Y'learn something new every day, I guess. I've seen seizures that manifest as the good, old-fashioned generalized tonic-clonic (shaking, grunting, scary, traumatic for everybody) sort; I've seen seizures that manifest as anxiety attacks or giggling fits or simply staring off into space for a bit.
I had never seen a somebody seize where the only symptom was that they were looking for something they couldn't find.
It took us a while to figure out what was going on. There weren't any acute neurological changes that I could see in the patient during these episodes--he stayed alert, oriented, aware. There weren't any acute changes that we could see in MRIs or repeated CT scans. We figured it was some weird anxiety thing going on--until the video EEG showed seizure activity concurrent with the patient's desire to find his wallet.
The residents and I were looking over the video record and saw the first telltale signs of a complex partial seizure corresponding to the patient's asking where his wallet was.
Well, I will be damned. Okay, then. Load 'em up on Keppra.
Short, sharp. Shocked.
Another nurse's patient had complained for the last hour or so of shooting, stabbing pain in one particular area of his shoulder. Given that he'd had a lumbar laminectomy, we couldn't figure out why his left shoulder would feel as though something was stinging it. Was it a problem with positioning during the surgery? Was it some unrelated problem in his cervical spine? Was it just one of those weird things that would go away on its own?
We rolled him and checked the shoulder. Nothing. We did range-of-motion. Nothing. Xrays showed nothing. Still that sharp pain. It wasn't consistent, and it tended to happen when he lifted his left arm up to grab something off the table.

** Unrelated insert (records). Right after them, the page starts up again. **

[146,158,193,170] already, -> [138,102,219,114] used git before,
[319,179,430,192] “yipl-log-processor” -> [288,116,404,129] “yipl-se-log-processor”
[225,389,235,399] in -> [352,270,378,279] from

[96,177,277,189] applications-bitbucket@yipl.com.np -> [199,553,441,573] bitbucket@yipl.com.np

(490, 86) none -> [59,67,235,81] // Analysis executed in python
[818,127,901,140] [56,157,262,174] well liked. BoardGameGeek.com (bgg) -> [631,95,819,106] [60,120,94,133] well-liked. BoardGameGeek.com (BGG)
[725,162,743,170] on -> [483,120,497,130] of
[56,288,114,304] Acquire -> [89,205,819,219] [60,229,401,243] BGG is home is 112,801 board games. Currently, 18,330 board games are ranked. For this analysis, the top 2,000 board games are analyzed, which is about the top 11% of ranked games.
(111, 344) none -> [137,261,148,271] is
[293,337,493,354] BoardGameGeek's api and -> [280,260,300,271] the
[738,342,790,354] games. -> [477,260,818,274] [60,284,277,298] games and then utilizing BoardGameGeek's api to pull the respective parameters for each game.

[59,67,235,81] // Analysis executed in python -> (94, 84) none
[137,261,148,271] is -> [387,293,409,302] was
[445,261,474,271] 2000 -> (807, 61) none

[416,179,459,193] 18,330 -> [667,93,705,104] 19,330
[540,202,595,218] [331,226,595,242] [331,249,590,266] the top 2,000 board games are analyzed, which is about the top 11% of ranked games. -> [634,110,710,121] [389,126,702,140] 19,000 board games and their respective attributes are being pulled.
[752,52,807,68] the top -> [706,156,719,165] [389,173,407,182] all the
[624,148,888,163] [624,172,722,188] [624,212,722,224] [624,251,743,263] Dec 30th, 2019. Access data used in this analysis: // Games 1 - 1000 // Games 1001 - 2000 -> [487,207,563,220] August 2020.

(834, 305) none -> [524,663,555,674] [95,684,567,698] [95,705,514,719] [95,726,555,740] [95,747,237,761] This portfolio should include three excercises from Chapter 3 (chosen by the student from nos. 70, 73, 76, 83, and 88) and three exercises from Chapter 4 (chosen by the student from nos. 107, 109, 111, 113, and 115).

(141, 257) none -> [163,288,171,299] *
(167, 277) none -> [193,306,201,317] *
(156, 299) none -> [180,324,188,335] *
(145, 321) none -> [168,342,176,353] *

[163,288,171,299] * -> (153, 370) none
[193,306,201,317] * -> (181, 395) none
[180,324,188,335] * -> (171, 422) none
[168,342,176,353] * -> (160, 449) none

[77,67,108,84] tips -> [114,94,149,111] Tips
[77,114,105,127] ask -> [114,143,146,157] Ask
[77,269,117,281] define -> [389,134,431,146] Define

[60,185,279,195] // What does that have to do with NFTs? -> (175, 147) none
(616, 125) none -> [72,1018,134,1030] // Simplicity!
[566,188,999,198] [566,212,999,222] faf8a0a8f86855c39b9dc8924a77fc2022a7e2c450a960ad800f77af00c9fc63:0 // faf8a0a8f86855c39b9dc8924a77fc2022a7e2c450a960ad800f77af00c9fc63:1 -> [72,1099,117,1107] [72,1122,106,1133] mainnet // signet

Finally, we rolled him one last time. His nurse straightened the collar of his schwanky new, just-out-of-the-wrapping pajamas, and jerked, winced, and cursed softly. She'd stuck herself on a pin.
A pin. In the collar of the new, schwanky peejays. We found the source of the stabbing pain--but who puts pins in pajamas? It's like starching baby clothes.
You mean this opera involves handcuffs?
Word salad is the strangest, funniest, sometimes most charming part of a brain injury. It's the inability of the brain to make your mouth come out with the right word at the right time, so things tend to get a little skewed. Patients will ask when their sweater is due, rather than their medications, or tell you that you're the flossiest sausage they've ever seen.
Each person tends to substitute words in a particular way, so after a day or so you can figure out what they mean. I'm still scratching my head, though, over the guy who looked at me solemnly and said "You're handcuff and chocolate, Nurse."
It might be the best compliment I've ever gotten.
The trouble with normal
Looking around, I see that I have a collection of medical books and magazines from the 1920's through the 1940's. Most of 'em have subjects like "Clinical Syphillology" (1938), or "Your Health: HOW TO AVOID A NERVE CRACK-UP" (1943), and all but one were found for my by my Beloved Sister.
I'm thinking it might be fun to excerpt some of the articles--especially ones from the popular press--just to see how "normal" has changed in the last 60-odd years. F'rinstance, didja know that some folks thought it was harmful for people over 35 to exercise at all? I wonder what Attilla the Cheerleader would think of that.